## [TO DO]
In the data below, how many lines include the word "going"? Give only the number.

## [TASK MATERIAL]
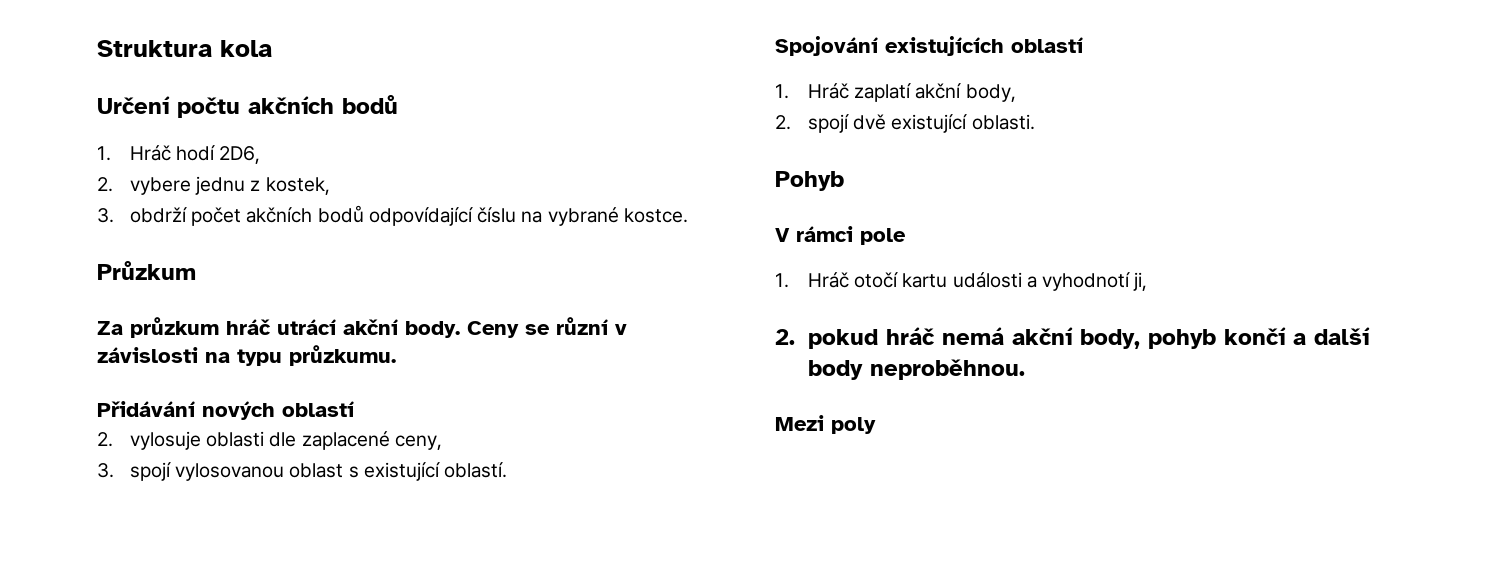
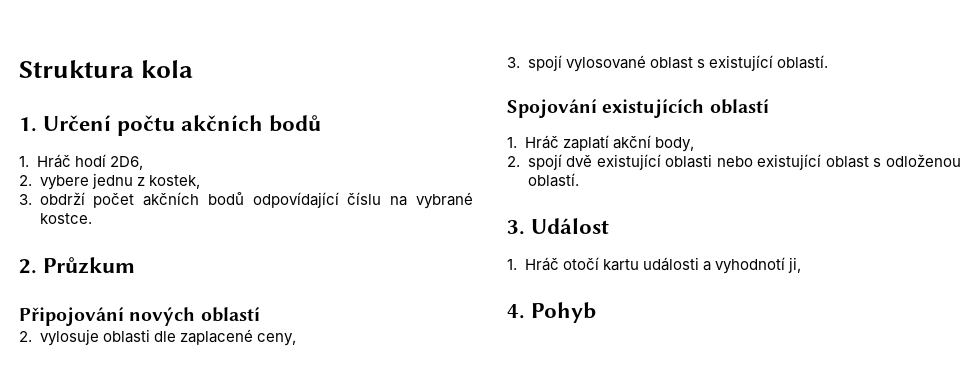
- Určení počtu akčních bodů
+ 1. Určení počtu akčních bodů
- Průzkum
+ 2. Průzkum
- Za průzkum hráč utrácí akční body. Ceny se různí v závislosti na typu průzkumu.
- Přidávání nových oblastí
+ Připojování nových oblastí
- 3. spojí vylosovanou oblast s existující oblastí.
+ 3. spojí vylosované oblast s existující oblastí.
- 2. spojí dvě existující oblasti.
- Pohyb
- V rámci pole
+ 2. spojí dvě existující oblasti nebo existující oblast s odloženou oblastí.
+ 3. Událost
- 2. pokud hráč nemá akční body, pohyb končí a další body neproběhnou.
- Mezi poly
+ 4. Pohyb

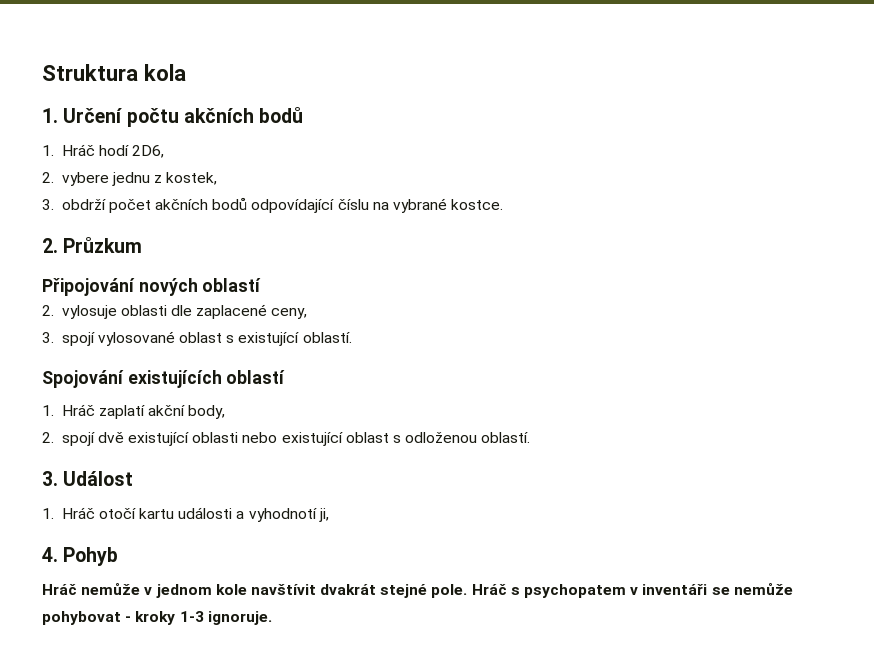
+ Hráč nemůže v jednom kole navštívit dvakrát stejné pole. Hráč s psychopatem v inventáři se nemůže pohybovat - kroky 1-3 ignoruje.

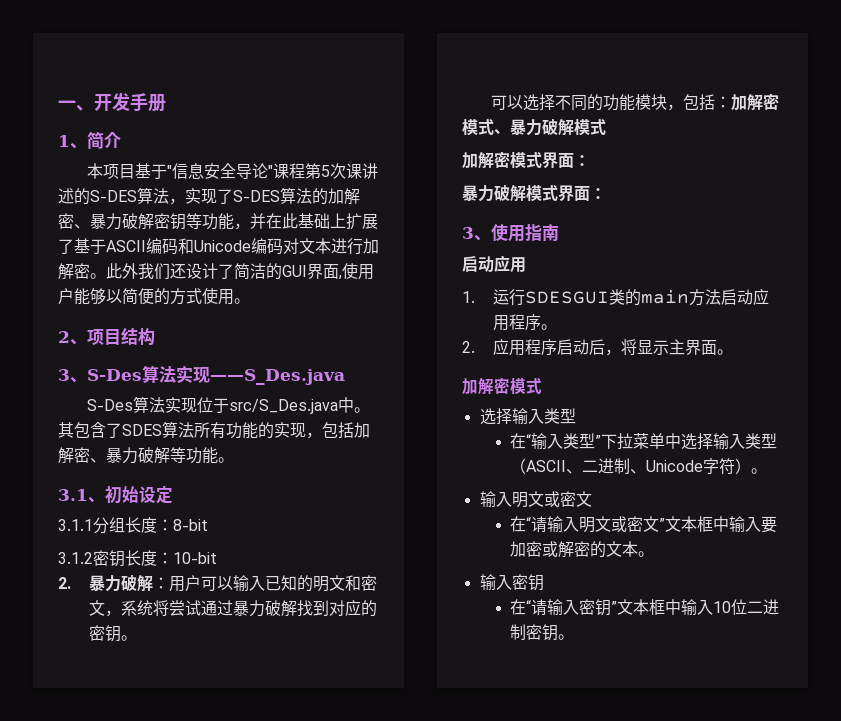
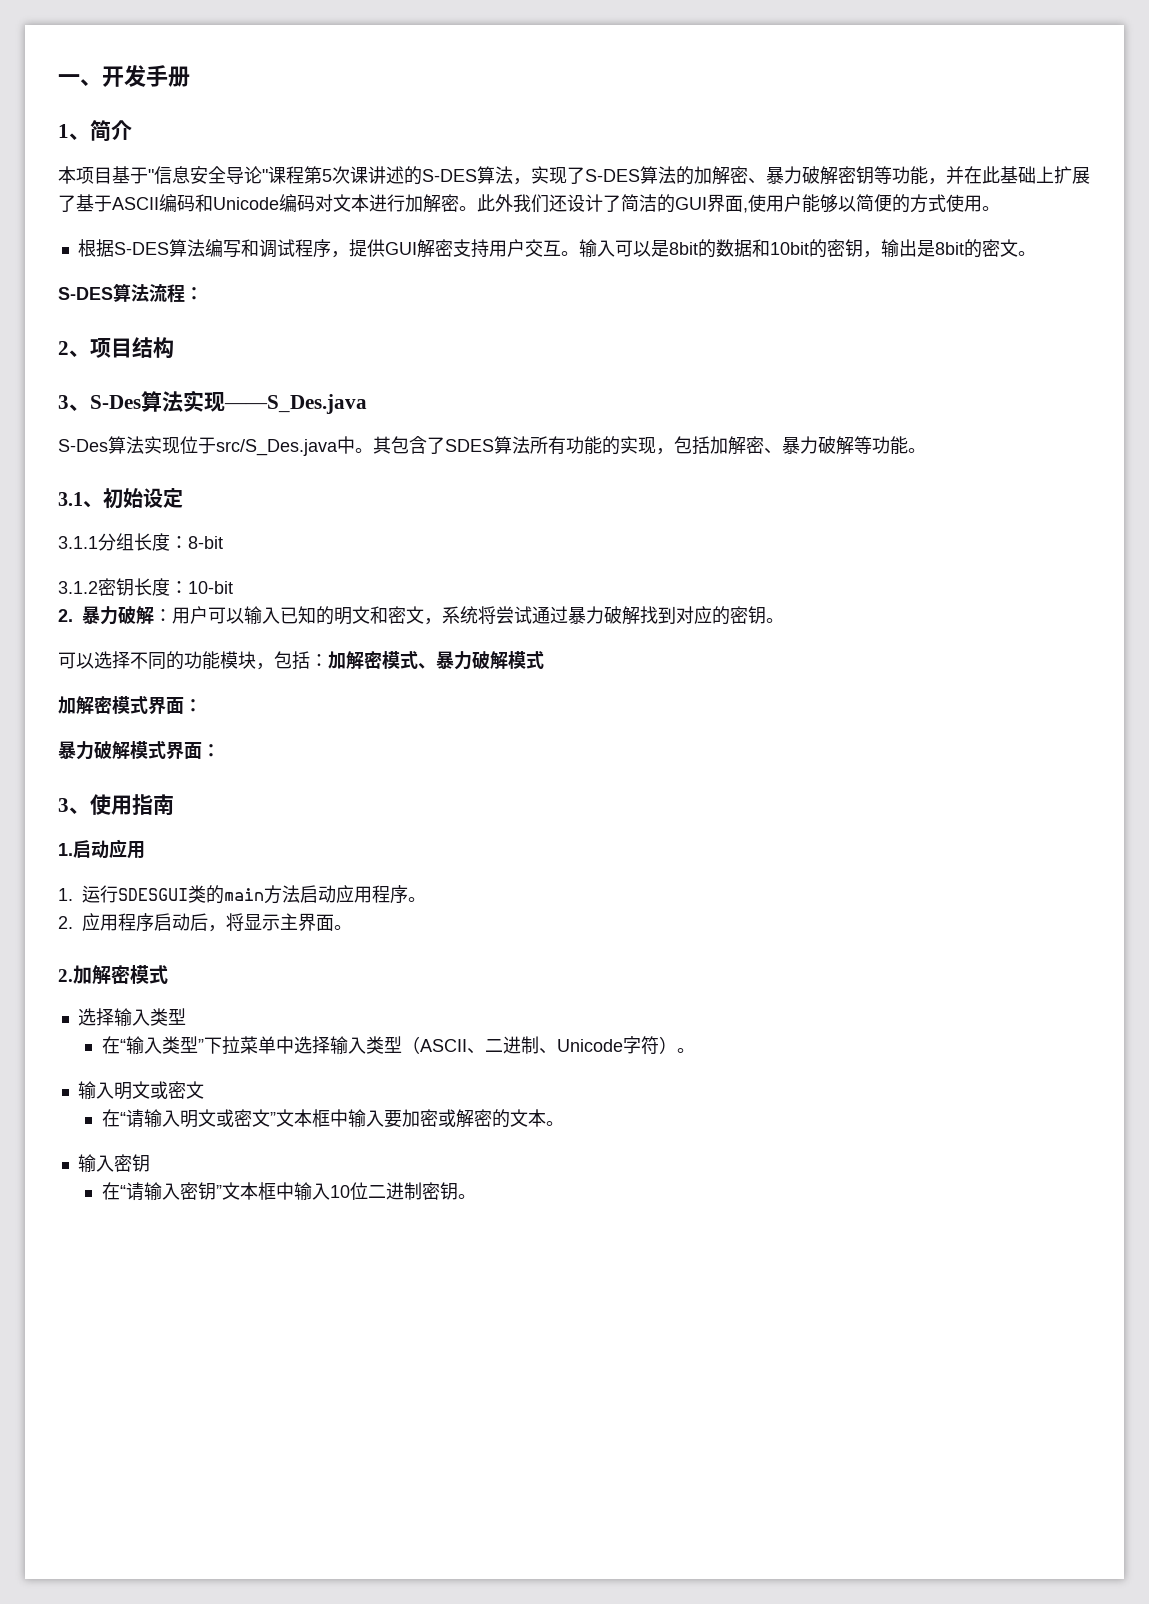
+ 根据S-DES算法编写和调试程序，提供GUI解密支持用户交互。输入可以是8bit的数据和10bit的密钥，输出是8bit的密文。
+ S-DES算法流程：
  3、使用指南
- 启动应用
+ 1.启动应用
  2.应用程序启动后，将显示主界面。
- 加解密模式
+ 2.加解密模式

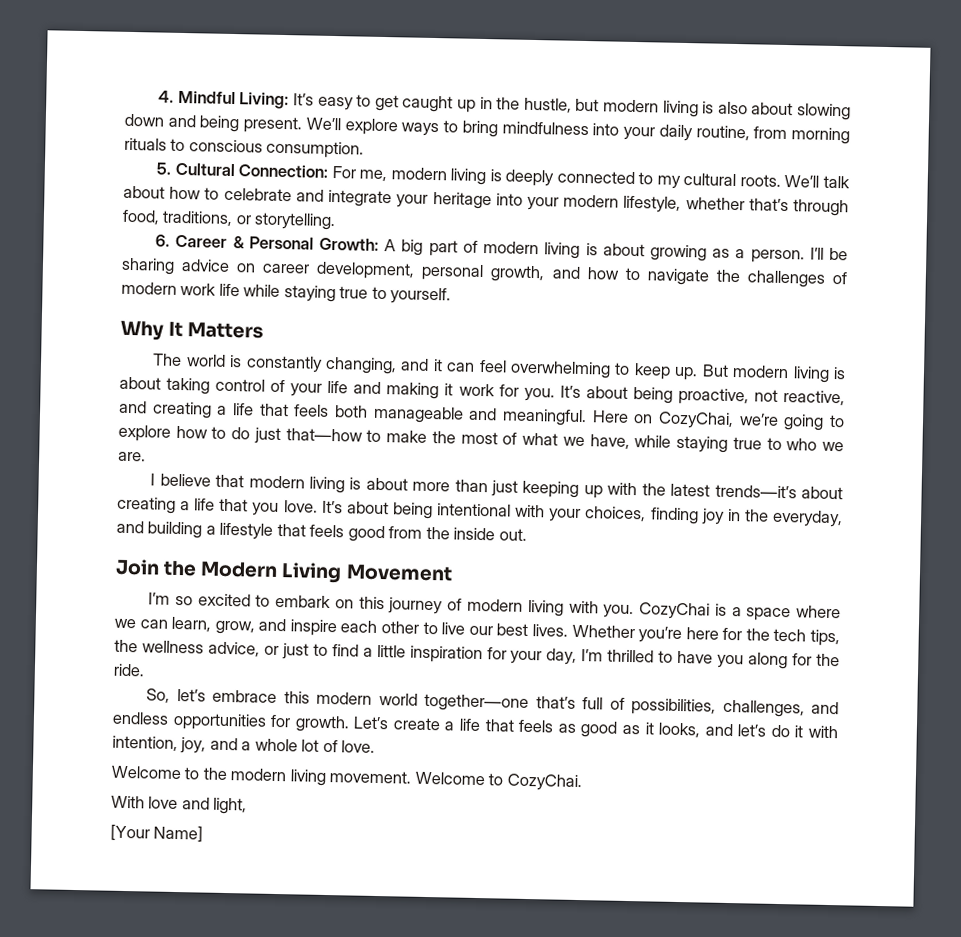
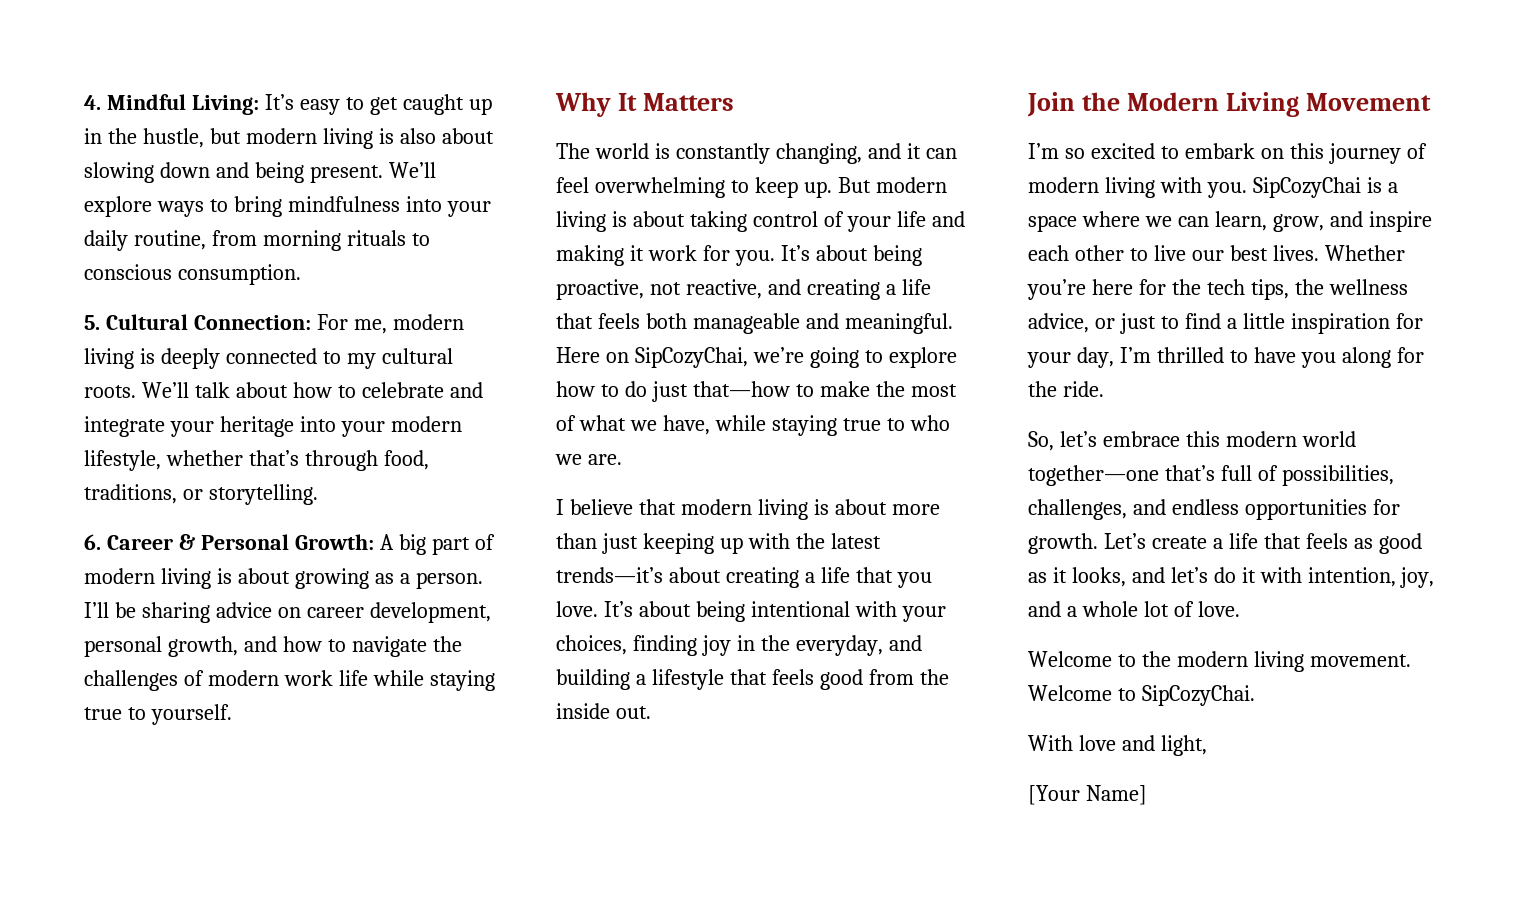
- Here on CozyChai, we’re going to explore how to do just that—how to make the most of what we have, while staying true to who we are.
+ Here on SipCozyChai, we’re going to explore how to do just that—how to make the most of what we have, while staying true to who we are.
- CozyChai is a space where we can learn, grow, and inspire each other to live our best lives.
+ SipCozyChai is a space where we can learn, grow, and inspire each other to live our best lives.
- Welcome to CozyChai.
+ Welcome to SipCozyChai.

## [ANSWER SECTION]
2